我不清楚如何在haskell中编写函数签名,尤其是使用Maybe.考虑:
f :: Maybe a -> Maybe a
f = \a -> a
main = print (f (Just 5))
这有效,但为什么函数签名不能这样呢?
f :: Maybe -> Maybe
因为f只需要一个Maybe类型并返回一个Maybe类型.
相关:如果我想让Maybe类型更具体并且是a Maybe Int,为什么这不起作用?

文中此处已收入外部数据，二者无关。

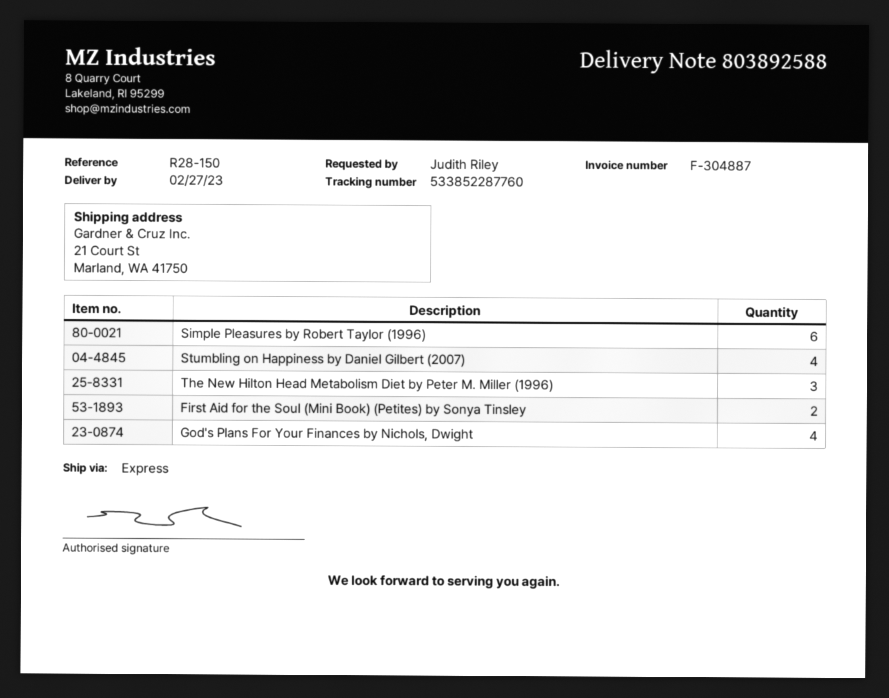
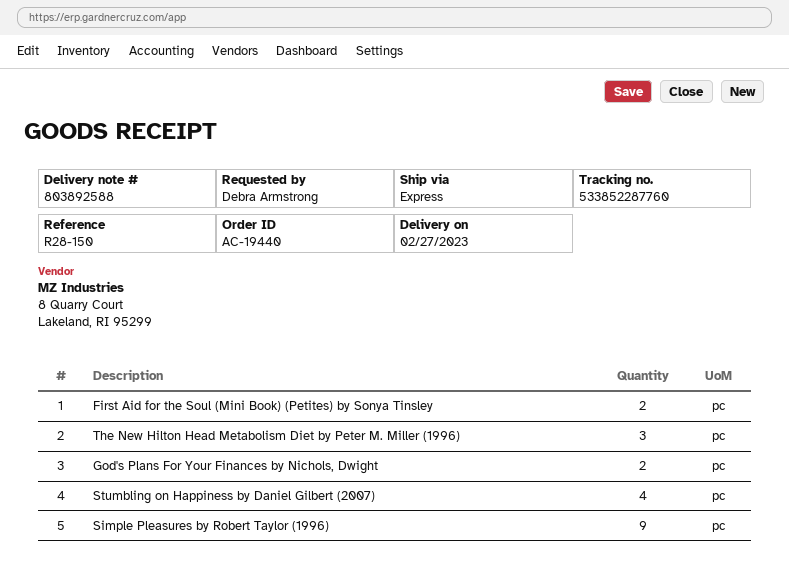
ordered by: Judith Riley -> Debra Armstrong
Simple Pleasures by Robert Taylor (1996): 6 -> 9
God's Plans For Your Finances by Nichols, Dwight: 4 -> 2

f :: Maybe Int a -> Maybe Int a
f = \a -> a
main = print (f (Just (Int 5)))
(我正在运行所有代码runhaskell test.hs)
luq*_*qui 10
好像你对类型变量感到困惑.首先,在
f :: Maybe a -> Maybe a
f = \a -> a
的a的第一行有什么做的a的第二行,我们可以这样写:
f :: Maybe a -> Maybe a
f = \x -> x
甚至
f :: Maybe foo -> Maybe foo
f = \bar -> bar
这a是代表类型的变量.所以f这里声明f一次有很多类型:
f :: Maybe Int -> Maybe Int
f :: Maybe String -> Maybe String
f :: Maybe (Maybe Bool) -> Maybe (Maybe Bool)
...
等等.正如我怀疑你所想的那样,这不是一些"标记"的论点.两者a相同的事实意味着参数类型必须是相同的结果类型.如果我们说过f :: Maybe a -> Maybe b我们会得到这个家庭:
f :: Maybe Int -> Maybe Bool
f :: Maybe String -> Maybe String
f :: Maybe (Maybe Bool) -> Maybe Int
...
也就是说,a并且b现在可以代表不同的类型,但参数和结果还是要Maybe.
你不能说的原因
f :: Maybe -> Maybe
因为Maybe它不是一个类型 - 它是一个类型构造函数.如果你给它一个类型,它会给你一个类型.所以Maybe Int并且Maybe String是类型,并且通常Maybe a是类型,只要a是类型.
Maybe Int a(已解析(Maybe Int) a)没有意义,因为Maybe Int它不是一个类型构造函数 - 它不再接受任何参数.
推荐阅读:LYAH的类型和类型.
Maybe是一个类型构造函数,本质上是一个类型级函数.它需要一个类型(例如Int)并返回一个类型(例如Maybe Int).该类型的"类型"被称为种:种有值的类型,比如Int,被称为*.采用一个参数的类型构造函数的类型是* -> *.你可以使用:kind/ :k命令在GHCi中看到这个:
> :k Int
Int :: *
> :k Maybe
Maybe :: * -> *
> :k Either
Either :: * -> * -> *
在签名中Maybe a -> Maybe a,a是一个类型变量,在调用函数时会被特定类型替换.(隐含地,这意味着forall a. Maybe a -> Maybe a,如果您启用诸如ExplicitForall或之类的扩展,您可以自己编写ScopedTypeVariables.)
因此,如果你调用f :: Maybe a -> Maybe aa Maybe Int,那么在该调用站点上f有类型Maybe Int -> Maybe Int,因为a已经实例化了Int.
编译器拒绝,Maybe Int a因为您Maybe只提供两个参数,只接受一个参数.(这a不是参数的名称,而是类型的参数.)同样,它拒绝Maybe -> Maybe因为你没有给出Maybe参数,所以你试图将两种类型的类型* -> *传递给函数箭头构造函数(->),它接受参数善良的*:
> :k (->)
(->) :: * -> * -> *
顺便说一句,有可能写出类似的内容Maybe -> Maybe并将其展开Maybe a -> Maybe a,这有时会很有用,但几乎肯定不是你现在想做的事情.
{-# LANGUAGE RankNTypes #-}
{-# LANGUAGE TypeOperators #-}
type (~>) f g = forall a. f a -> g a
f :: Maybe ~> Maybe
f x = x
在这里,类型同义词Maybe ~> Maybe扩展为forall a. Maybe a -> Maybe a,您可以缩写为Maybe a -> Maybe a您之前编写的签名.